Determining the precise geographical locations of Large Coal Bases and National Coal Planning Mining Areas is key to studying the spatial production characteristics of mine water in the Yellow River Basin. This study strictly extracts and locates these positions using official, authoritative data. First, the names and administrative information of Large Coal Bases are obtained from the 13th Five-Year Plan for Coal Industry Development [31]. Textual descriptions of national planned mining areas (coal) come from the National Mineral Resources Plan (2016–2020) [32]. The original data are mostly unstructured text. To address this, the Gaode Map platform is used for geocoding. Through the service interface, the extracted names of bases and mining areas are converted into longitude and latitude in the CGJ-02 coordinate system. Next, to enable spatial overlay analysis in a geographic information system, the longitude and latitude data are imported into the ArcGIS 10.2 software. Here, the necessary coordinate system corrections and transformations are performed. The data are then projected onto a unified geographic coordinate system. Finally, they are output as point features, which is the most suitable representation for precisely modeling the spatial location of these coal production areas in macro-scale analysis. To validate the positional accuracy of the geocoding, the resulting point elements were visually verified by overlaying them onto high-resolution satellite imagery (e.g., Google Earth). This process confirmed that all geocoded coordinates align correctly with the known geographical extents of the respective coal bases and mining areas, ensuring sufficient accuracy for macro-scale spatial analysis.

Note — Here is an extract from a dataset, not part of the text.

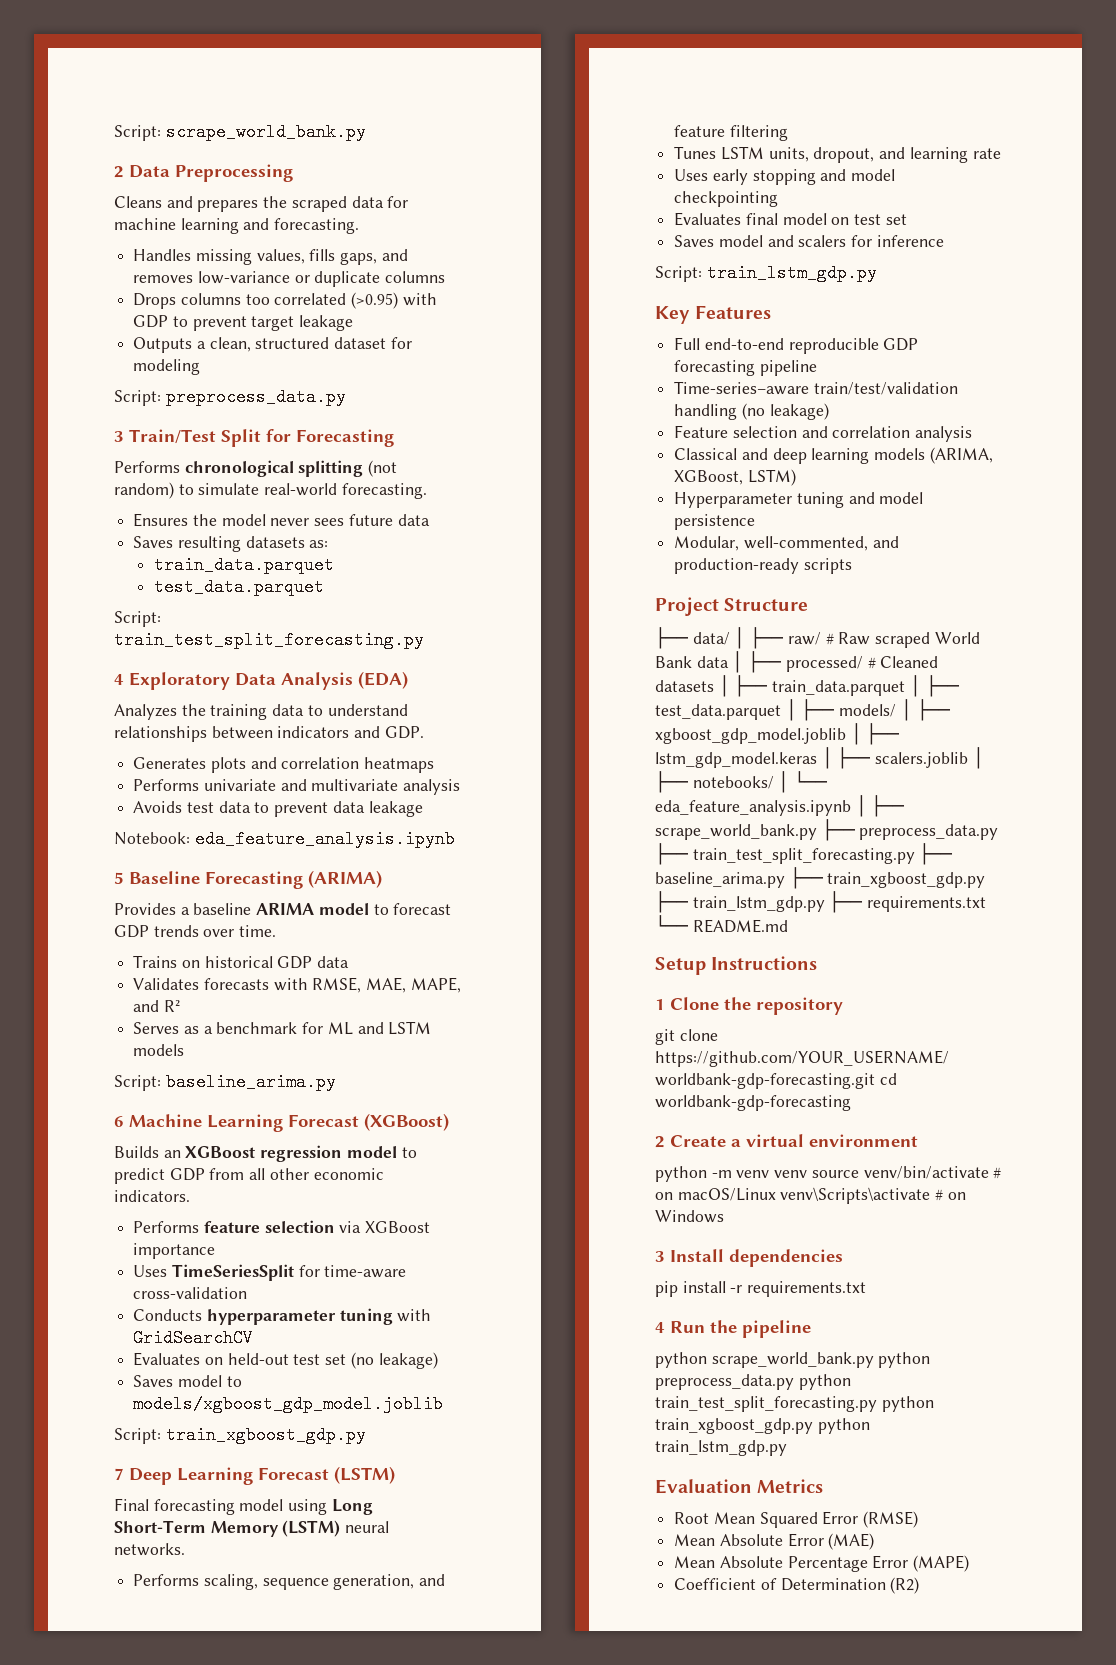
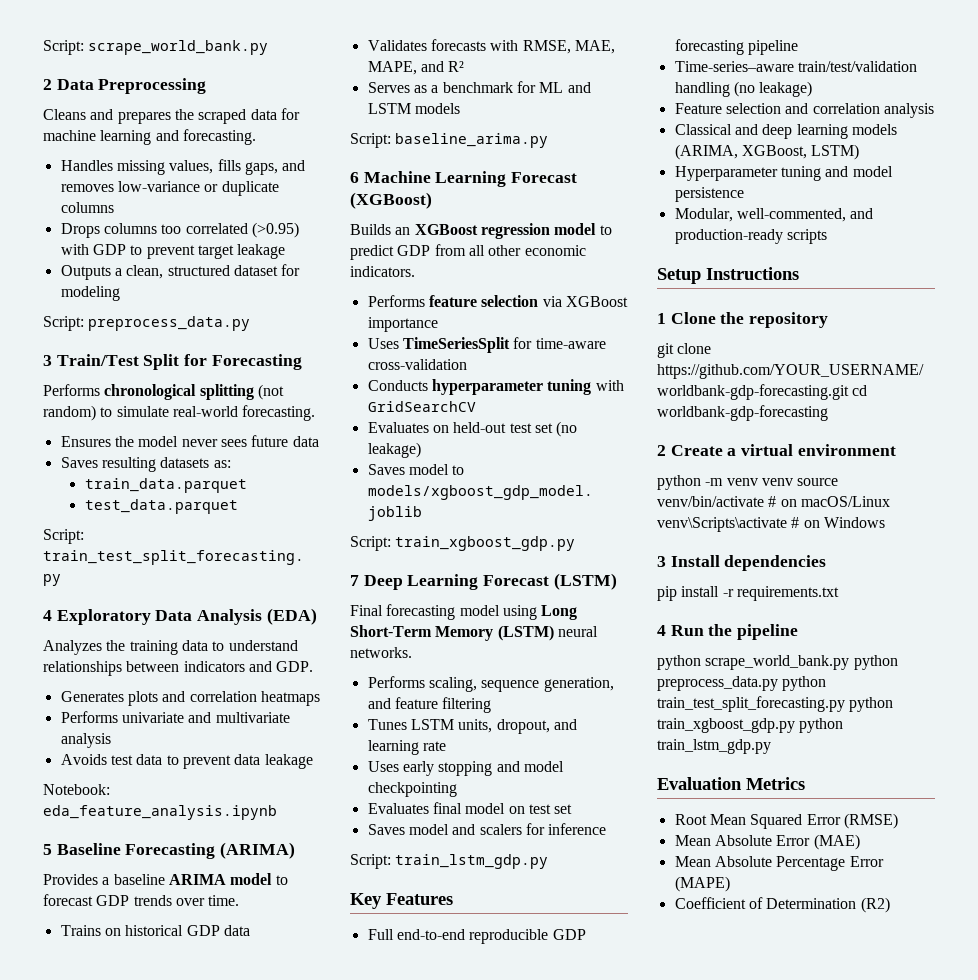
- Project Structure
- ├── data/ │ ├── raw/ # Raw scraped World Bank data │ ├── processed/ # Cleaned datasets │ ├── train_data.parquet │ ├── test_data.parquet │ ├── models/ │ ├── xgboost_gdp_model.joblib │ ├── lstm_gdp_model.keras │ ├── scalers.joblib │ ├── notebooks/ │ └── eda_feature_analysis.ipynb │ ├── scrape_world_bank.py ├── preprocess_data.py ├── train_test_split_forecasting.py ├── baseline_arima.py ├── train_xgboost_gdp.py ├── train_lstm_gdp.py ├── requirements.txt └── README.md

2.2.3. Bibliometric Metadata (CNKI)

The scientific literature of this paper is from the China National Knowledge Infrastructure (CNKI) database. A search was conducted using themes such as “Mine water treatment”, “Mine water utilization”, “Mine water governance”, and “Mine water Reuse and purification”, with “All” selected as the citation index. The time range was from 1 January 2011, to 10 November 2025. A combined search yielded 1760 results. To ensure the reliability of the analysis results, the literature with low relevance to the research topic, research subjects not within the scope of the provinces involved in the Yellow River Basin, and no author records, as well as data contents such as newspapers, conferences, standards, and achievements, are excluded through manual intensive reading. This manual screening followed a strict, predefined protocol. To ensure maximum inter-rater reliability, the entire set of 892 articles was independently screened by two additional researchers. Any discrepancies in the exclusion decisions were resolved through discussion and consensus to ensure consistency, thus validating the integrity of the final literature set. The 892 valid publications selected were exported in the “RefWorks” format.

2.3. Analytical Methods

2.3.1. Kernel Density Estimation

Kernel Density Estimation (KDE), which reflects the probability of point features occurring at different spatial locations [33], is widely applied in the visualization and detection of spatial point patterns [34]. This study utilizes kernel density analysis to investigate the spatial distribution characteristics and agglomeration of the National Planned Coal Minng Areas within the Yellow River Basin. Its calculation formula is as follows:

$$f(x)={\displaystyle \frac{1}{nh}}{\displaystyle \sum _{i=1}^{n}K\left(\frac{x-x_i}{h}\right)}$$

(2)

where $x$ represents the point location coordinates of the National Coal Planning Area $i$ ($i$ = 1, 2, …, n), $n$ represents the number of distributed mining area points, $h$ represents the search radius for kernel density calculation, $K$ represents the kernel function. The search radius ($h$) was determined using the widely recognized Silverman’s empirical rule, which automatically estimates the optimal bandwidth based on the standard deviation and sample size of the point data. In this analysis, the calculated value of $h$ was 208.8 km.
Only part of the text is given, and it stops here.